To wit: Carlos Carrasco went just shy of eight innings today, and needed just 94 pitches to get there. That might not seem ultra-impressive until you consider the fact that Carrasco finished the seventh inning at just 77 pitches before tiring some in the 8th. The Mariners didn’t get record their first walk until the ninth (!) inning, when Encarnación earned a walk off reliever Brad Hand. and of their seven hits, only three were of the non-dinger variety, with Mitch Haniger recording two of them (including a double that was probably a home run in 20-degree warmer weather). Carrasco made four mistakes:

  • A first-inning middle-middle changeup to Edwin Encarnacion that was promptly deposited on the moon;
  • A fourth-inning middle-low changeup to Daniel Vogelbach that was destroyed to right field;
  • A fifth-inning first pitch middle-in fastball to Dylan Moore, who had two hits off Carrasco today;
  • An eighth-inning middle-middle fastball to Tim Beckham.

Unfortunately, the Mariners weren’t able to get any runners on base for any of those solo shots, as they continue to strike out at an alarming rate (12 today, with every member of the lineup striking out at least once except Beckham, and Domingo Santana notching an unsightly three strikeouts) and look mostly hopeless against any kind of elite (or even elite-ish) pitching.
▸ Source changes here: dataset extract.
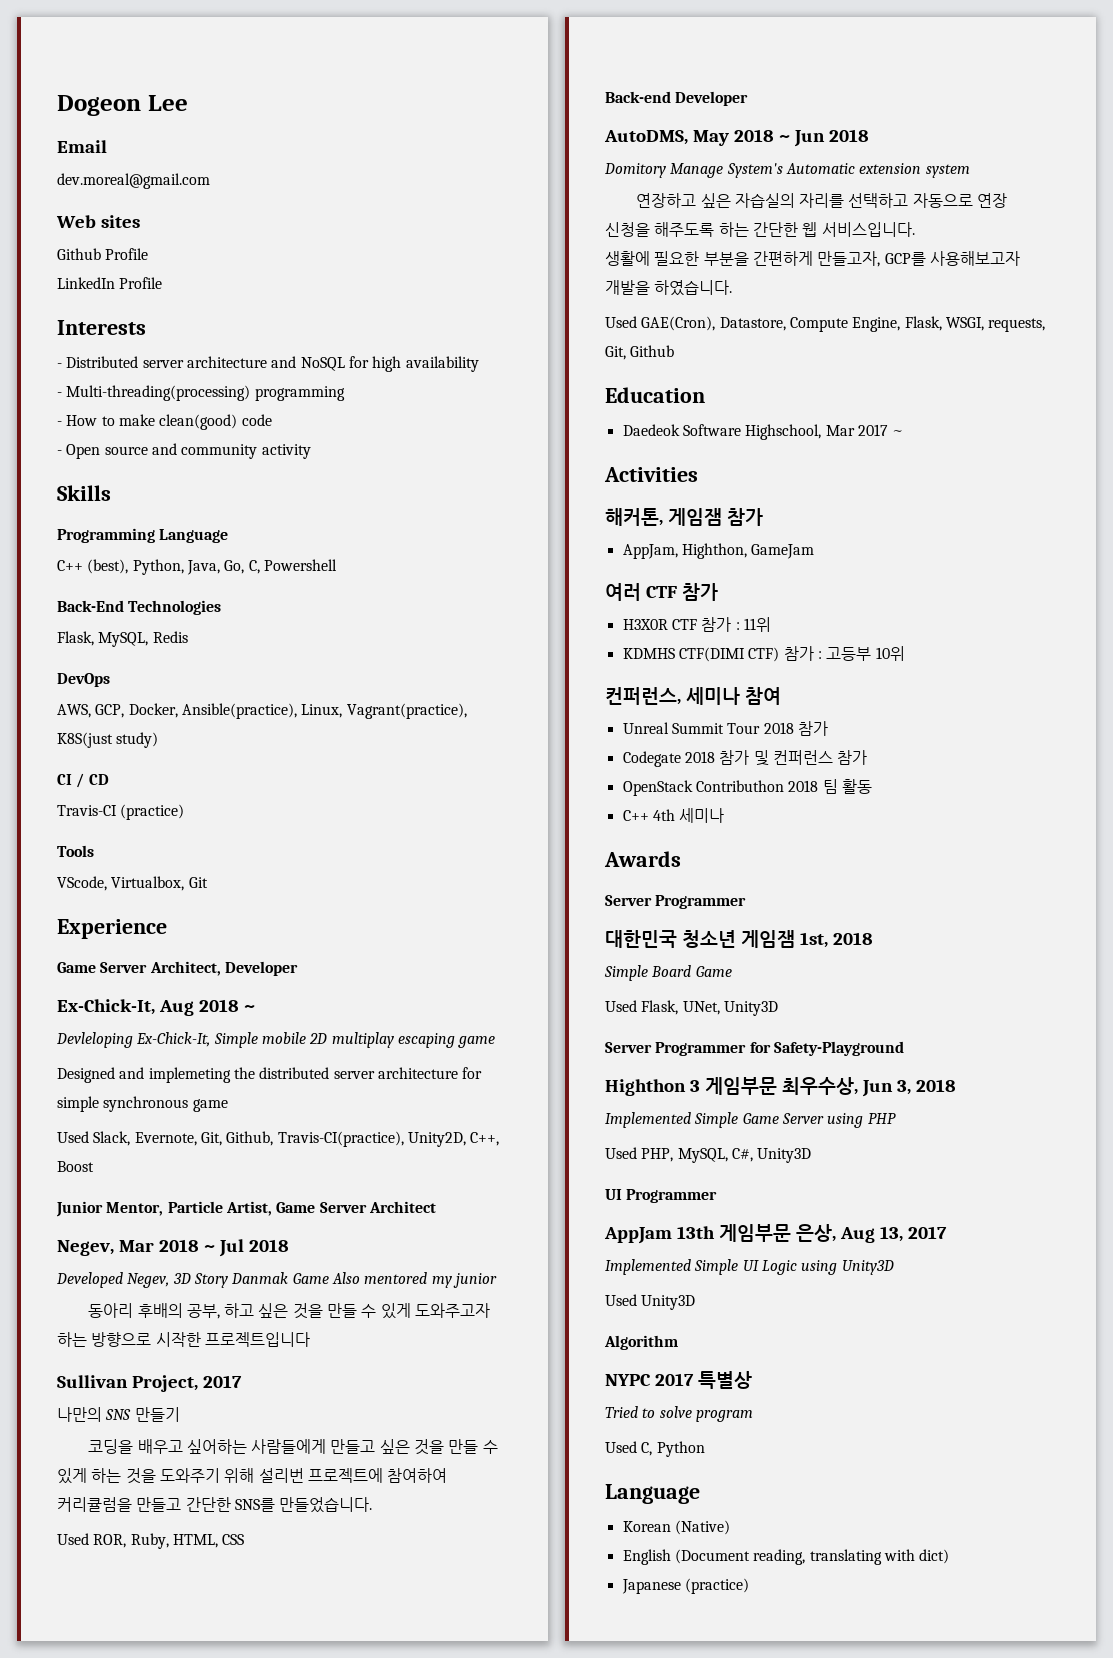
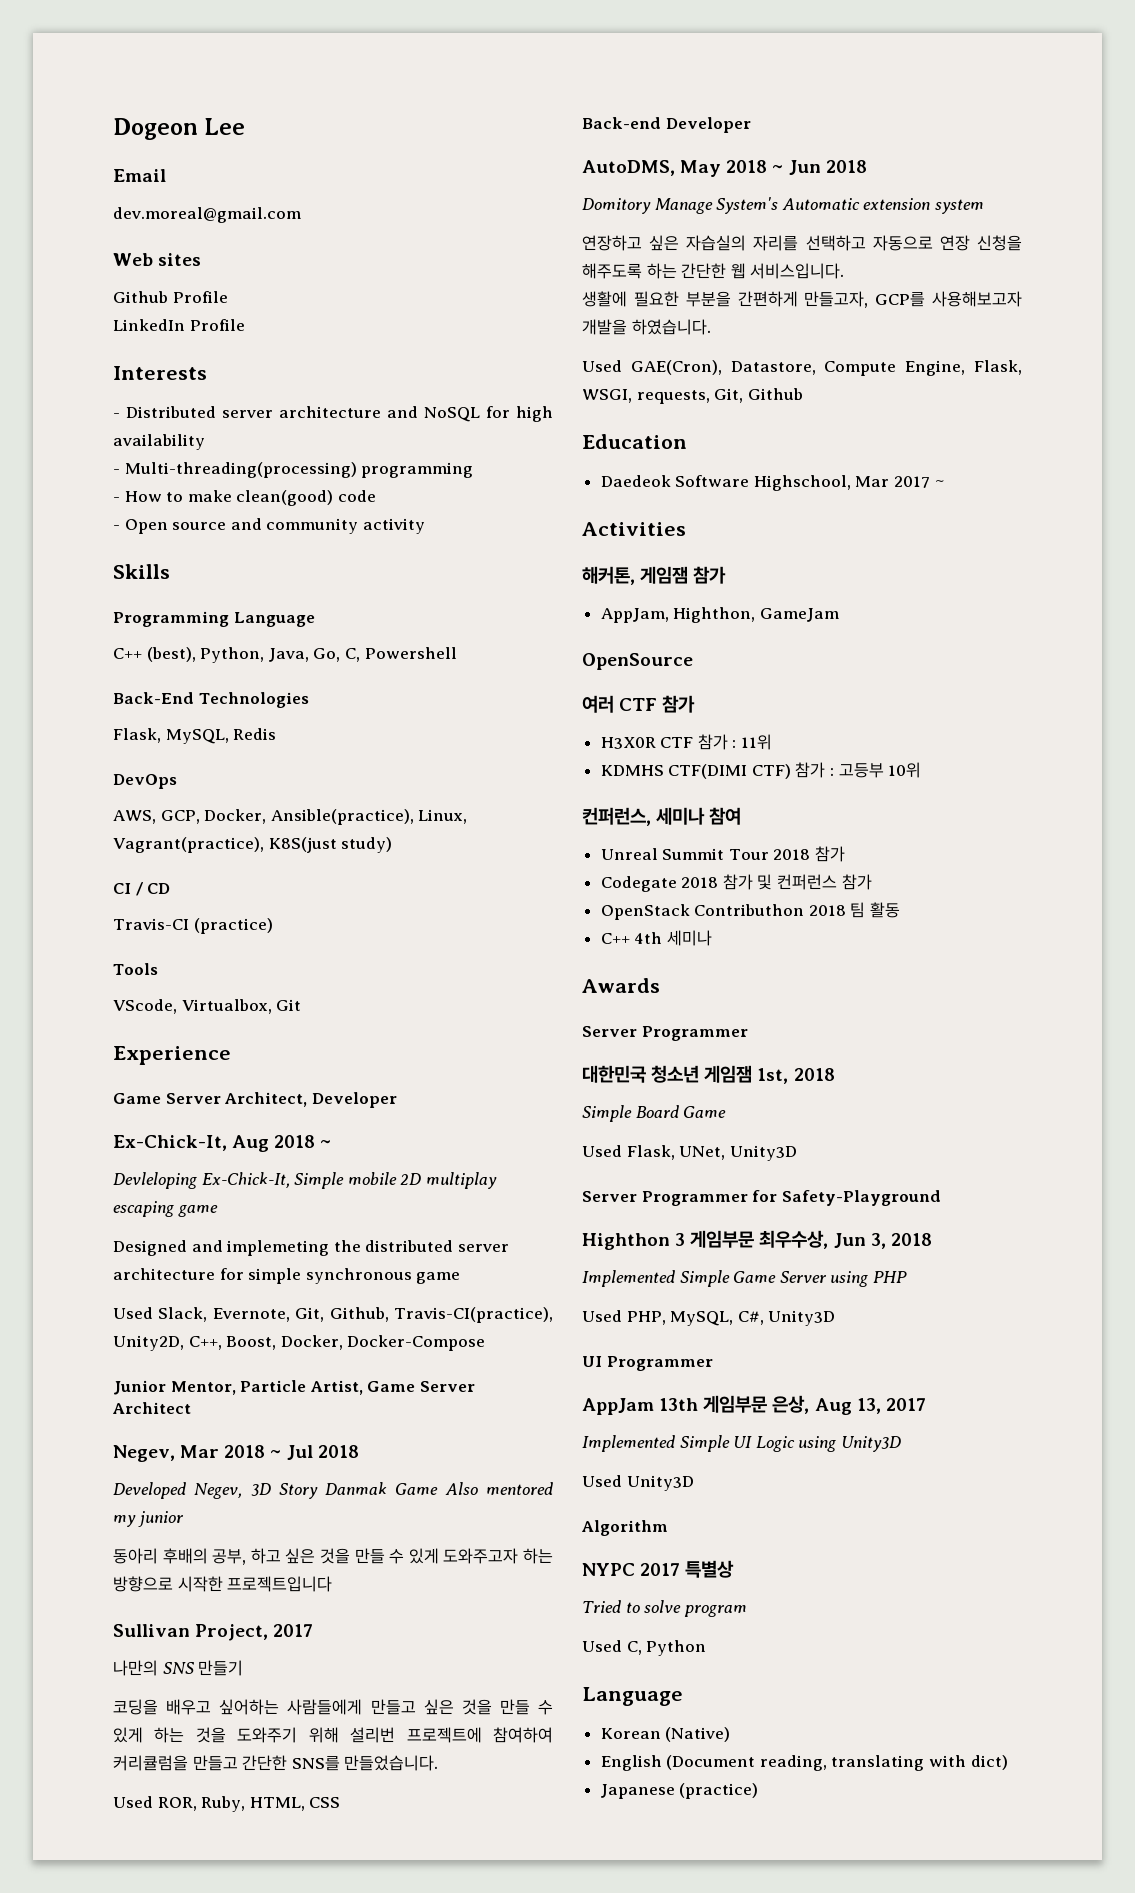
[57,1161,94,1172] Boost -> [226,1335,486,1351] Boost, Docker, Docker-Compose
(815, 551) none -> [582,653,693,670] // OpenSource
To his credit, Dee Gordon hit the ball hard in at least two of his ABs against Carrasco (91 and 99 EVs), but ended his day with nothing to show for it. The Mariners had squandered the few opportunities they had with runners on, like in the sixth inning when Haniger singled, only to have a strike ‘em out/throw ‘em out double play with Haniger making an ill-advised steal (it was later called a foul ball, but then Haniger got picked off first anyway and Vogelbach struck out, because sometimes the universe attempts to give us gifts and we say to the universe, not today). The four home runs given up were a career high for Carrasco, but it was, like I say whenever presented with a plate of fresh Northwest oysters, not enough.

Speaking of squandering a gift, Cleveland could have racked up more runs with Mike Leake in the game—having a very Mike Leake day of 6 IP, 3R, 2BB, 4K—after a bad pickoff throw from Leake squirted away down the right-field line, and Lindor aggressively took two bases on the error. Another poor throw into third and Lindor took the chance of running home, where he was promptly thrown out, and Leonys Martín then struck out to end the inning. That could have been a momentum-shifter for the Mariners, except in the top of the sixth [gestures dispiritedly at previous paragraph].

The Mariners took the lead on Beckham’s eighth-inning home run that was crushed to dead center, but Connor Sadzeck gave the lead right back in the bottom of the inning. Bringing in Sadzeck in relief of Elías, who had thrown 1.2 innings in his first appearance after being listed as “day to day” following some arm tenderness, wasn’t the worst idea; Sadzeck has been one of the more solid options out of the bullpen, and Carlos Santana has been crushing off lefties. Unfortunately, Sadzeck didn’t have command of his slider, something that’s been much improved lately but not today, as his fourth slider of the at-bat resulted in this:

It’s tempting to pin this loss on the pitching, but facts are facts: four runs with this pitching staff just isn’t enough. You can’t have over half the lineup go 0-fer on the day and expect to win. Your utility infielder cannot be the best hitter on the day. The losses will continue until the ABs improve.

Steve Jobs is quoted, perhaps apocryphally, as saying “quality is better than quantity. One home run is better than two doubles.” What’s missing in that quote, of course, is sequencing. Hitting four home runs is great. But today, Cleveland’s two home runs were better.